Canon: As a child, Son Goku destroyed the Red Ribbon Army singlehandedly. This didn't sit well with one of its mad scientists who, being obsessed with revenge, developed advanced cyborg technology to someday defeat Goku. He outdid himself when he kidnapped two twins and experimented on them to turn them into unbeatable cyborgs. In other words, artificial humans. They turned out to be the most powerful cyborgs ever created, and thus Cyborg #17 and Cyborg #18 were "born". However, it wasn't long until they rebelled against their creator, wanting to do things their own way. So they killed him and left to steal a van. Roadtrip of destruction get!

While Cyborg #18 has a mile-long record of destruction and crimes behind her, she's not really a bad person. Cool and calculating, cynical and easily annoyed, and more than a little tsundere, she isn't impressed by humanity and its stupidity, even if she once was human herself. She's not above blackmailing people to get her way, and she probably tops you with her "bitch please" attitude. But aside from being designed to be a murderous battle machine with insane powers, she's actually pretty normal, with an interest in money and shopping for clothes. She's all right, as long as you don't count extortion as 'evil'.

Sample Post:

I'm certainly not in a habit of talking to birds, but you seem like the only one here with a working brain. So, you want me to tell you what it is that sucks about this? The change of scenery sucks -- even if it was bad back home as well -- the entertainment value is low, and there's not a city in sight. Ew, it's like freaking hicksville. Whoever dumped me in this hole will have a lot to explain when I find them. Not to speak of the amount of monsters cluttering this place. If I cared more, I'd have disposed of them by now, but that's not my problem. My problem is this ridiculous barrier that keeps deflecting my attacks. And if it's not the barrier, what's with all these creatures getting in my way? Pathetic imitations of something else.

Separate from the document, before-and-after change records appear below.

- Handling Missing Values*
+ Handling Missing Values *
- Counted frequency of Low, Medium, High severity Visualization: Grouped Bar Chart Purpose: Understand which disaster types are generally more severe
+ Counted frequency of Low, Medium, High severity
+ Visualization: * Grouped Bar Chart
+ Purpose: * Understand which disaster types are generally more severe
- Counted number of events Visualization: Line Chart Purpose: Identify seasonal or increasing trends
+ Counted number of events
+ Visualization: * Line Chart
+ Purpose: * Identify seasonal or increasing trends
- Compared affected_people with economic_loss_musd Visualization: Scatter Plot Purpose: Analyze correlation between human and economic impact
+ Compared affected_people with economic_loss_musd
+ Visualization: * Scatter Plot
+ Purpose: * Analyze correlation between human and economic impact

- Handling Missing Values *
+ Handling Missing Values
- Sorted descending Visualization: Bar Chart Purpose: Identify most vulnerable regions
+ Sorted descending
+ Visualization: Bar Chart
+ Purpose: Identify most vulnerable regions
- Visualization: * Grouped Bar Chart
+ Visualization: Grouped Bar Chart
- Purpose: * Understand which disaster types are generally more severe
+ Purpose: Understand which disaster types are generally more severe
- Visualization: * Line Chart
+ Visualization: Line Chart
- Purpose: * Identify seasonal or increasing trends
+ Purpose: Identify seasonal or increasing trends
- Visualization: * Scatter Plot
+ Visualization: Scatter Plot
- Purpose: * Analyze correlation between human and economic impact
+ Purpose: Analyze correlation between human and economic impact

If this is a bad excuse for a moronic joke, it's not very impressive. You know what else sucks? The fact that I'm talking to a bird and it's answering. And no, I don't particularly care for your opinion on that either. You still haven't clarified why I'm here and why I can't leave. If you'll be a smart bird and answer me, I might consider sparing your life. It's a good deal after all, don't you think? I'm only doing it because you probably know where my normal clothing is.

Speaking of which, there's something else you need to answer. Why the hell am I wearing this tacky cowboy outfit? I always thought cowboys looked completely ridiculous, especially with the hat. I didn't agree to being shipped off to some forest swamp! where I'm stuck in the kind of clothes I hate the most. And it better not be because of those things. I've seen a lot, and pretty much all of it has been utterly pointless or something easily destroyed, but this is the most stupid thing so far. Who got the absolutely brilliant idea of building an army of robot cows?

... no. There's no way in hell I'm going to herd them. I'm not a stupid cow and I'm not their mother, either. That's probably the worst idea you've had so far, and I don't care that they are keen on following me around either, no matter how well it fits the outfit or that stupid song you keep playing. "We're following the leader"? Really funny. You expect me to let you live this out, don't you? Ha ha, no, I don't see what's so hilarious about it. If this keeps up, I swear I'll create enough material for a dumpster. You'll probably need it in this filthy place, and I need somewhere to dump these idiotic clothes.

Hey! Don't push me. I said I wasn't interested in being an animal keeper. I'm a cyborg, not a farmer! ... You did not just kick mud in my face, you defective piece of scrap metal! I ought to... Hm. I might just put this good idea I have to use.

I think it's time for a little overhaul.

Poll Vote!

Name: Akio Ohtori
Series: Revolutionary Girl Utena
Age: Unknown (looks about 21)

Canon: [warning! May contain spoilers for the second half of the Utena anime]
Life imitates art, or at least a fairy tale. A prince is looking for a princess to get back the part of him sealed away by a witch. But all of this is wrapped up and hidden under the guise of a normal, everyday school. Tenjou Utena may attend classes at Ohtori Academy with her friend Anthy, but their normal school life is hiding a deeper world of sword fights and illusions. And just as they are living double lives as students, Anthy’s brother Akio is living a double life as acting head master of the school… and something much more sinister.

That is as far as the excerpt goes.